Aging is agings: towards a recursive definition of biological aging(s); part 5, Open Problems

In the last 4 posts of this study I’ve built up an argument showing the need for a definition of biological aging that consolidates existing consensus knowledge  in the field but also flexible enough to incorporate new knowledge within that current paradigm. 

This is still not the final formulation, but this is what I have right now:

‘Biological aging is agings underneath, the result of multiple, separate, diverse, interconnected, but malleable processes, eventually compromising normal functions of the organism at different rates and at all (organisational, spatiotemporal) levels.’

What are some open problems left with this definition?

I see two main problems, one is related to causality, the other related to what I call the ‘computability’ of the definition. 

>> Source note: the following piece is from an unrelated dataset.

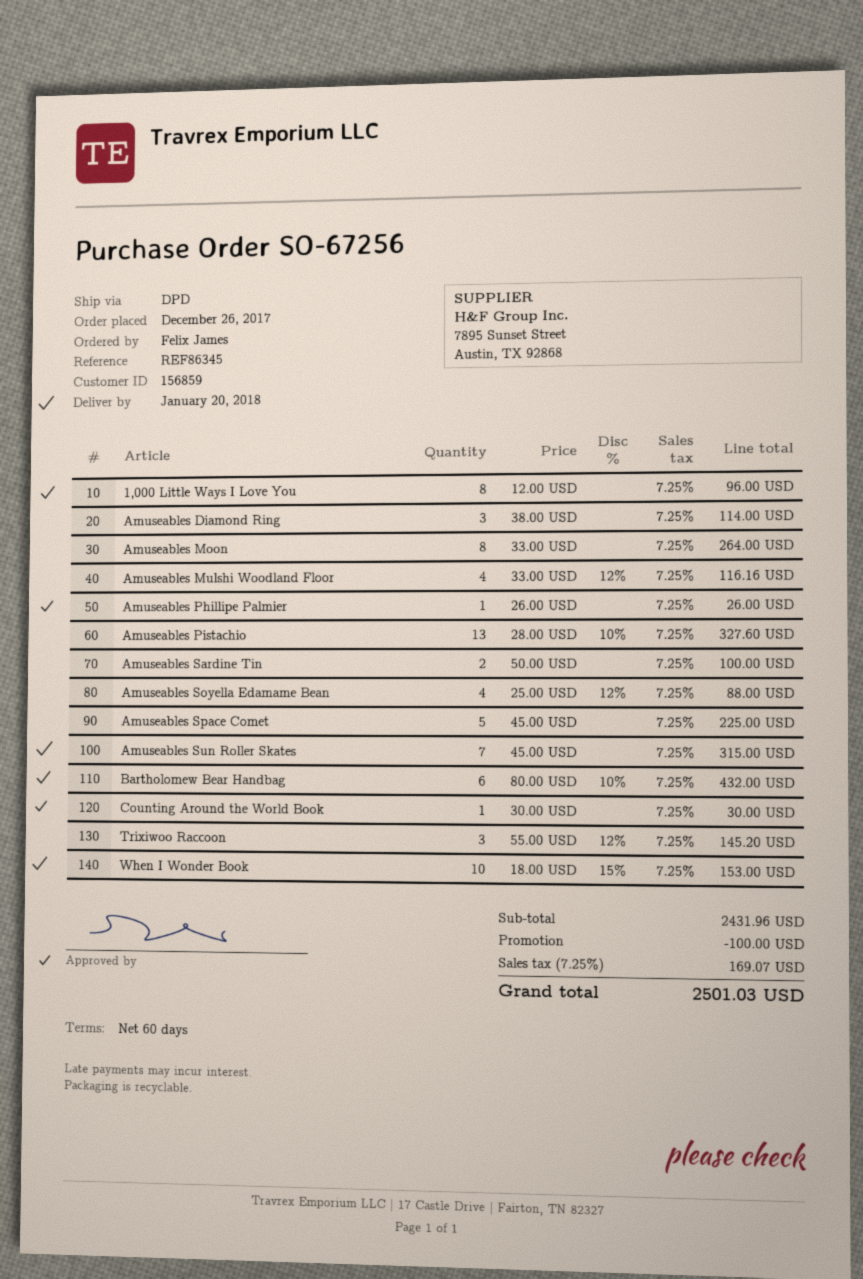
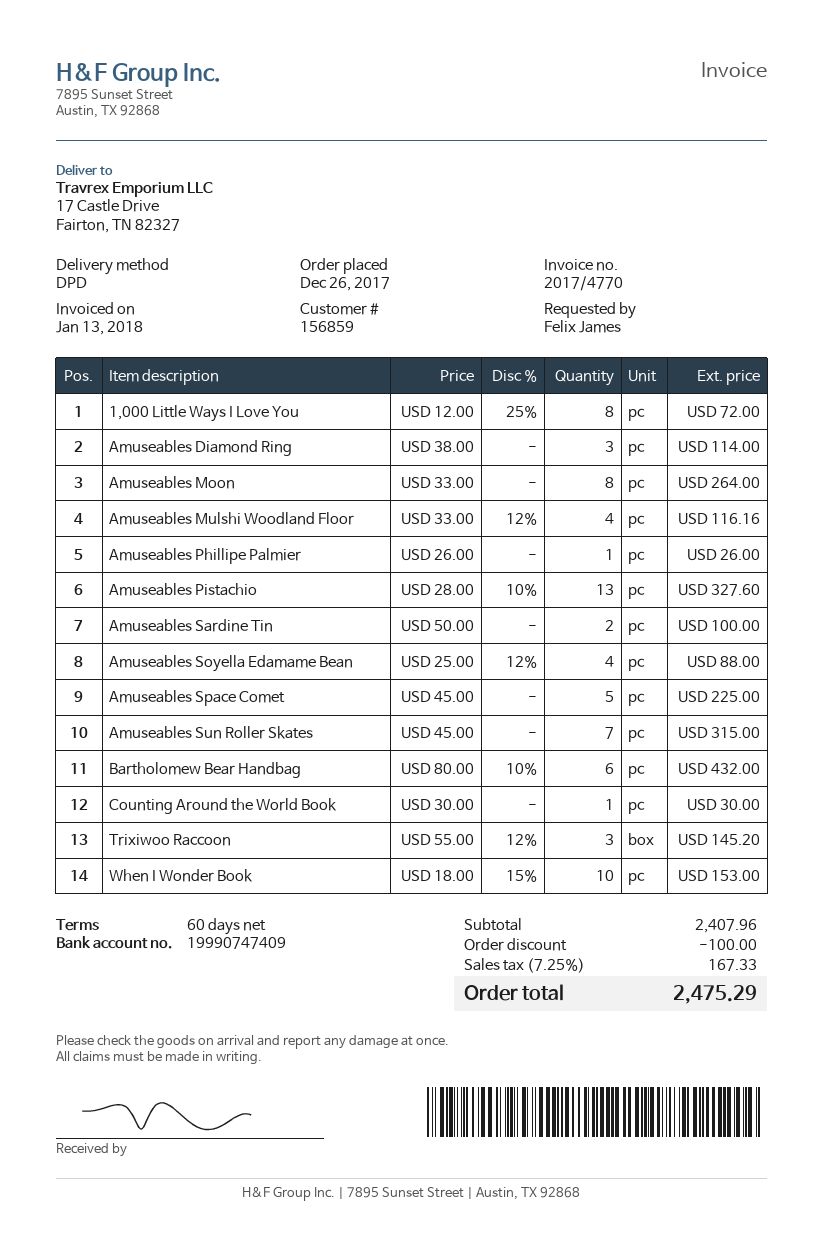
1,000 Little Ways I Love You: 8 x 12.00 = 96.00 -> 8 x 12.00 - 25% = 72.00
subtotal: 2431.96 -> 2407.96
tax: 7.25% = 169.07 -> 7.25% = 167.33
total: 2501.03 -> 2475.29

The ‘causality’ problem has 2 parts: a conceptual and a mathematical. The conceptual can be stated the following way: The definition is pointing towards different and identified molecular/cellular processes that are proposed to be the main causes of overall biological aging. These are detectable/measurable with state of the art biological methods and tools.  Since the recursive definition in its current form is heavily relying on and built out of The Hallmarks Framework it’s important to understand how causality is to be understood. Particularly, need to understand what forms necessary and what forms sufficient causes within these processes, which are the ones that other process cannot do without and which are the ones that trigger further events? Now the internal structure of the Hallmark processes, the one that we have used during recursion, primary base cases, antagonistic and integrative hallmarks suggest an interpretation in terms of causality but this needs to be tested further.

Here, the mathematical problem comes into question and with that the mathematical representation of the causal structure of biological aging(s). What is needed here is to use the causal calculus and causal inference methods, built upon Bayesian networks, championed by Judea Pearl, see The Book of Why, to give the Hallmarks framework a proper mathematical formulation. And that can power our definition. I started to work towards that understanding in my causation and aging series.

This leads us to the ‘computability’ aspect, strictly linking back to causality modelling. By ‘computability’ of the definition I mean it’s usefulness in guiding mathematical, quantitative formulations and tests to invent reliable biomarkers and bio-patterns of aging and inform designing interventions to slow, stop or reset aging processes. I argued before for the usefulness of this definition and I think it’s good at exhibiting a ‘divide and conquer’ approach. But some math, some simulations, modelling and some actual code is needed here. Causal networks might suffice for the task but there are a lot of other options, several different flavours of math, probability, statistics and machine learning to consider.

These two questions, causality and computability are the ones that stand out as the most relevant to give this definition a substance.